Looks like I got a bad control board in my Samsung Microwave (model SMH9187ST). So I'm either gonna have to replace the board or get a new Microwave.
My wife said she saw that replacing the control board could be hazardous because of electric buildup.
I checked out a video on Repairclinic.com and there was no mention of that being an issue.
Anyone ever heard of that?


----------



## Oso954 (Jun 23, 2012)

There is a capacitor in the microwave that will store a high voltage charge even after you unplug the microwave.

You shouldn't be getting near it for the control board replacement.

But she was correct to bring it to your attention.
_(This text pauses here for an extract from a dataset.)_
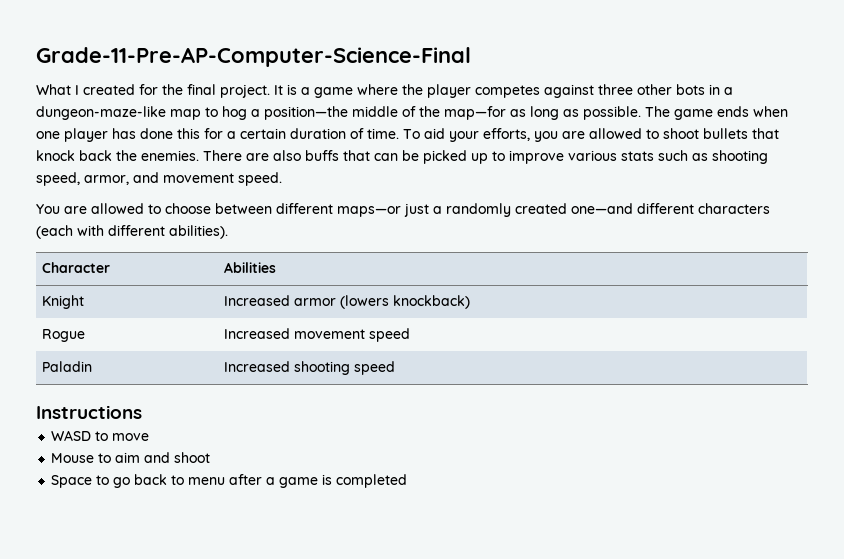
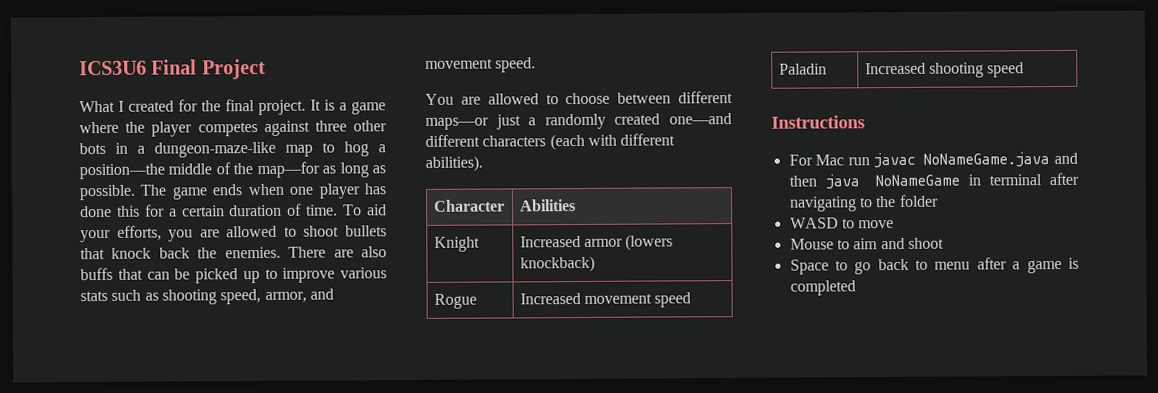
[36,47,471,67] Grade-11-Pre-AP-Computer-Science-Final -> [79,58,266,80] ICS3U6 Final Project
(142, 412) none -> [788,152,1078,169] [788,172,1079,190] [789,194,939,212] // For Mac run javac NoNameGame.java and then java NoNameGame in terminal after navigating to the folder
If you ever accidentally discharge that capacitor, it is going to be the most painful zap you have ever experienced.


----------



## Zamboknee (Jul 9, 2011)

Oso954 said:


> There is a capacitor in the microwave that will store a high voltage charge even after you unplug the microwave.
> 
> 
> 
> ...




Thanks for the heads up!


----------



## Zamboknee (Jul 9, 2011)

Here's a video of what the microwave is doing.
-buzzing when door is closed and then eventually tripping the circuit.
Problem started when hitting the :30 button. It would start then eventually stopped nuking but would continue to buzz and then trip the breaker.
https://www.dropbox.com/s/zcineuust72lm9u/File Sep 06, 11 45 53 AM.mov?dl=0


----------



## bob22 (May 28, 2008)

What's the price of the new board vs a new oven?


----------



## Zamboknee (Jul 9, 2011)

$100 for board, $2-250 for new oven


----------



## rjniles2 (Feb 10, 2017)

How do you know it is the control board? How old is the MW?

Sent from my RCT6203W46 using Tapatalk


----------



## bob22 (May 28, 2008)

Consumer Reports says for over the range microwaves: 1-2 yrs old repair; 3-4 consider; >4 replace it.
Also, to spend no more than 50% of new cost on repairs.


----------



## Zamboknee (Jul 9, 2011)

I'm pretty much resigned to the fact that we'll just have to get a new microwave but I didn't want to have to re-install again.
Ugh.


----------



## bob22 (May 28, 2008)

LIkely have to take original down to fix it anyhow.
They are a PITA to install; likely new one will have different hole spacings too just to make it more fun!


----------



## Zamboknee (Jul 9, 2011)

Doing the humming thing again. It's very intermittent. No way to recreate the problem. It just....does it sometimes.

https://www.dropbox.com/s/a5t9s6ogfgyiq1p/Video Nov 01, 6 25 50 PM.mov?dl=0


----------



## Colbyt (Jan 27, 2014)

Replacing the board is a simple plug and pray operation. I had a bad one (light function only) in a new oven and the process was painless.

Both HD and Lowes have super black Friday deals on MW. I haven't paid more than $100 for and over the range model in black or white. SS will be more.


----------



## Druidia (Oct 9, 2011)

bob22 said:


> Consumer Reports says for over the range microwaves: 1-2 yrs old repair; 3-4 consider; >4 replace it.
> Also, to spend no more than 50% of new cost on repairs.


Not looking forward to replacing my 14-YO microwave oven in the future. I'd probably have to hire an appliance guy to do the removal (of the old one) and installation (of the new one) for me because I wouldn't be able to hold something that heavy.

Enihu, OP, you may not need to remove the whole microwave oven from the wall in order to replace the control board. The last time I tweaked my microwave oven was early this year because I noticed the control panel was a bit loose against the microwave body. Turns out two of the brittle plastic tabs on the control panel broke. I heat welded the broken tab and also reinforced by embedding a stainless steel mesh. When I took off the control panel, the control board (smartboard, GE calls it) was screwed inside the control panel. The control panel was just screwed onto the microwave body. There's no need to remove the whole microwave oven from the wall. Check an exploded diagram view of your Samsung model (usually available on manufacturer's website) to see how parts are attached.

Found your microwave oven's diagrams: http://www.appliancepartspros.com/parts-for-samsung-smh9187st-xaa.html


----------